(Aim of the task) Show, in full, each line of the data that contains "Zowe".

○ ○ ○ ○ ○

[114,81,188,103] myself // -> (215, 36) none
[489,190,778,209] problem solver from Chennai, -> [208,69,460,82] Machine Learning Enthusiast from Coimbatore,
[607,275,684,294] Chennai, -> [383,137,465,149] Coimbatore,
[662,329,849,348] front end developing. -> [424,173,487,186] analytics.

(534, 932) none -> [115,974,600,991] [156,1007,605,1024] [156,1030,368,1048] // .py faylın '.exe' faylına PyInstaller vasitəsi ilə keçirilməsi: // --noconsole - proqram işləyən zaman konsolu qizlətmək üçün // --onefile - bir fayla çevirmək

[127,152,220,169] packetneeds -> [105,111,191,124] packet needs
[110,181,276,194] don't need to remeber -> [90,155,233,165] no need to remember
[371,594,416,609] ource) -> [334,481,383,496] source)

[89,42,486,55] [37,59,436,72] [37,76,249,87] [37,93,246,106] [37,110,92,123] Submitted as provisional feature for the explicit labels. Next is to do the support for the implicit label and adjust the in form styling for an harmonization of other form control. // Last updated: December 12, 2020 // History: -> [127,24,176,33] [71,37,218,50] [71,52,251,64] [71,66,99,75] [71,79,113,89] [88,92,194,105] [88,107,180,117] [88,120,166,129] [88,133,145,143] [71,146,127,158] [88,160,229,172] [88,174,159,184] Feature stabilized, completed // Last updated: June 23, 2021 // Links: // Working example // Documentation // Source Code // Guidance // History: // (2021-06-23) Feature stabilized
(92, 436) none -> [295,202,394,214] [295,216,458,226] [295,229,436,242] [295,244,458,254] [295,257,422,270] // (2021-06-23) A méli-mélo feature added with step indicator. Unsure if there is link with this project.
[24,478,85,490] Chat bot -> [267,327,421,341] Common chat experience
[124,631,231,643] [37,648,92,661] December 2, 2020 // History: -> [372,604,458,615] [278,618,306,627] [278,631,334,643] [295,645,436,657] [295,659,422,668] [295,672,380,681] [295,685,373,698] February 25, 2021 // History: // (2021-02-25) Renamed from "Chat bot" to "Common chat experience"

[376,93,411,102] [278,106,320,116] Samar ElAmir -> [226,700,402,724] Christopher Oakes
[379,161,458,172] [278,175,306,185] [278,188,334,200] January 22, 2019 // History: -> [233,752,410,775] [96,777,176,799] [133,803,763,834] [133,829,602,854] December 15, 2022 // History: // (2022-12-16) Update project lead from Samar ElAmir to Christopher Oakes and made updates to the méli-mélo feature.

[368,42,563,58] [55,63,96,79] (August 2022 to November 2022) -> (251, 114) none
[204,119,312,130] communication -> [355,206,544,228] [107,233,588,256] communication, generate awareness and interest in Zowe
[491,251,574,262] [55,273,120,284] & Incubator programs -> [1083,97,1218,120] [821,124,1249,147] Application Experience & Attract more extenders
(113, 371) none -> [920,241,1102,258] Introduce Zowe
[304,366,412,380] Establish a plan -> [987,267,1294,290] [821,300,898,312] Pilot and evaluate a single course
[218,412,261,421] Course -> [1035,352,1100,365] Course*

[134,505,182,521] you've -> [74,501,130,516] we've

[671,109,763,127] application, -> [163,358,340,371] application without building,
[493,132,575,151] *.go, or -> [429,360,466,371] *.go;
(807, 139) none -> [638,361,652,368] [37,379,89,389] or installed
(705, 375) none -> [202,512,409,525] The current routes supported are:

○ ○ ○ ○ ○

(Expected answer)
[204,119,312,130] communication -> [355,206,544,228] [107,233,588,256] communication, generate awareness and interest in Zowe
(113, 371) none -> [920,241,1102,258] Introduce Zowe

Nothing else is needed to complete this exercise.